Posted in Africa, Anthropology, Articles, Health/Medicine/Genetics, History, Media Archive, Oceania, Slavery, United States on 2019-02-16 02:35Z by Steven

Part I: The DNA Trail from Madagascar to Manhattan

Radiant Roots, Boricua Branches: Musings on My Tri-racial Black and Puerto Rican Ancestry.
2015-01-27

Teresa Vega


Map of Indian Ocean Countries

This blog post is dedicated to my M23 Malagasy ancestors who survived the Middle Passage and made it to New York and New Jersey. This is Part I of a two part series and is focused on my family’s Malagasy ancestry. My next blog post will discuss how my ancestors arrived in New York based on the actions of unscrupulous NY merchants and pirates.

About Madagascar and DNA

Over the past decade, there have been numerous studies done that describe the origins of the Malagasy, the people of Madagascar. For example, in 2005, Hurles et al. discussed the dual origins of the Malasy people as being Southeast Asian and East African. His study was followed by one done in 2009 by Sergio Tofanelli et al. In this article, they wrote:

“Our results confirm that admixture of Malagasy was due to the encounter of people surfing the extreme edges of two of the broadest historical waves of language expansion: the Austronesian and Bantu expansions. In fact, all Madagascan living groups show amixture of uni-parental lineages typical present in African and Southeast Asian populations with only a minor contribution of Y lineages with different origins. Two observations suggest that the Y lineages with “another origin” entered the island in recent times: 1) they are particularly frequent in the Tanosy area (Fort Dauphin), and around Antananarivo, where commercial networks and the slave trade had a focus; 2) they matched with haplogroups typical of present Indo-European (Europeans) and Arabic speaking (Somali) people.”.

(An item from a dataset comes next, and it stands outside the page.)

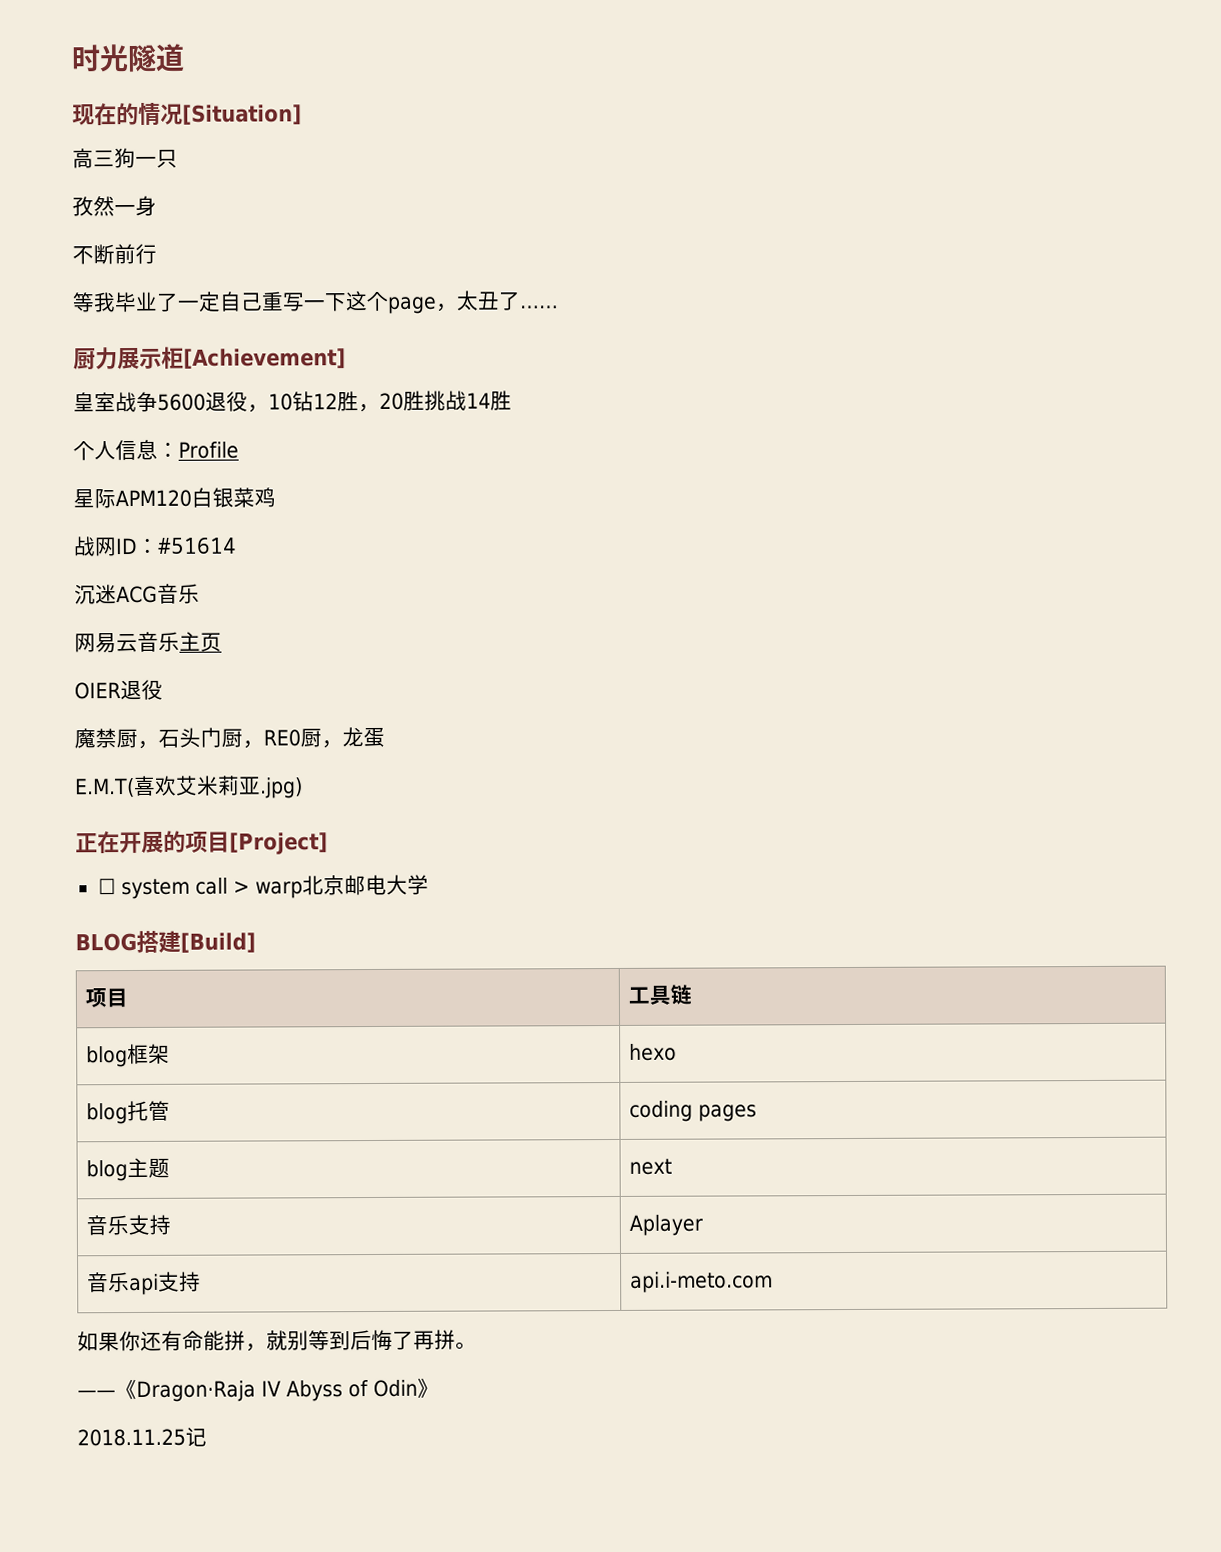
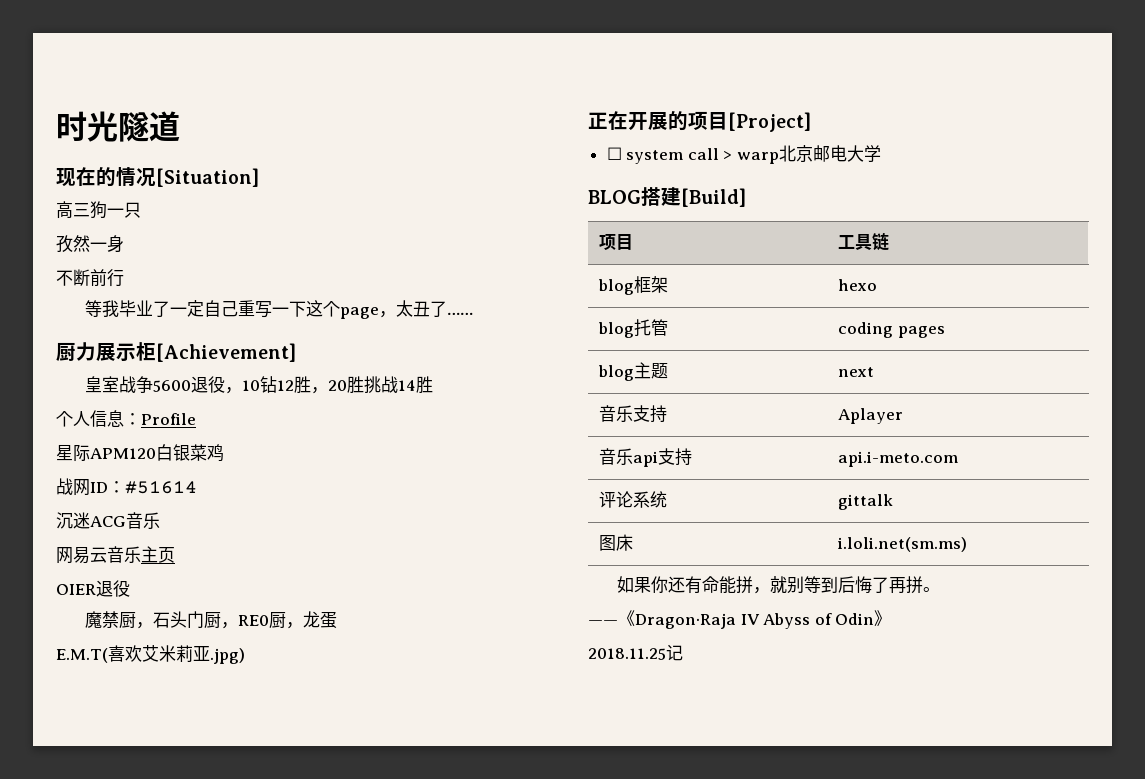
(774, 1282) none -> [599,491,668,508] [838,494,894,510] [599,534,634,551] [837,537,968,552] // 评论系统 | gittalk // 图床 | i.loli.net(sm.ms)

In addition, a 2012 study by Cox, et al. noted that most Malagasy people can trace their mtDNA back to 30 Indonesian women who made up the founding population of Madagascar. Given the fact that Southeast Asian Y-DNA was also found among the Malagasy, it is assumed that there were also some Indonesian men among this group of women. These women went on to have children with the Indonesian men present as well as men from Africa. Later migrations from Africa also included Southeast African Bantu mtDNA haplogroups from north of the Zambezi River. In 2013, Melanie Capredon et al. also discussed the Arab-Islamic contribution to the Malagasy gene pool as a result of Indian Ocean slave trade…

Read the entire article here.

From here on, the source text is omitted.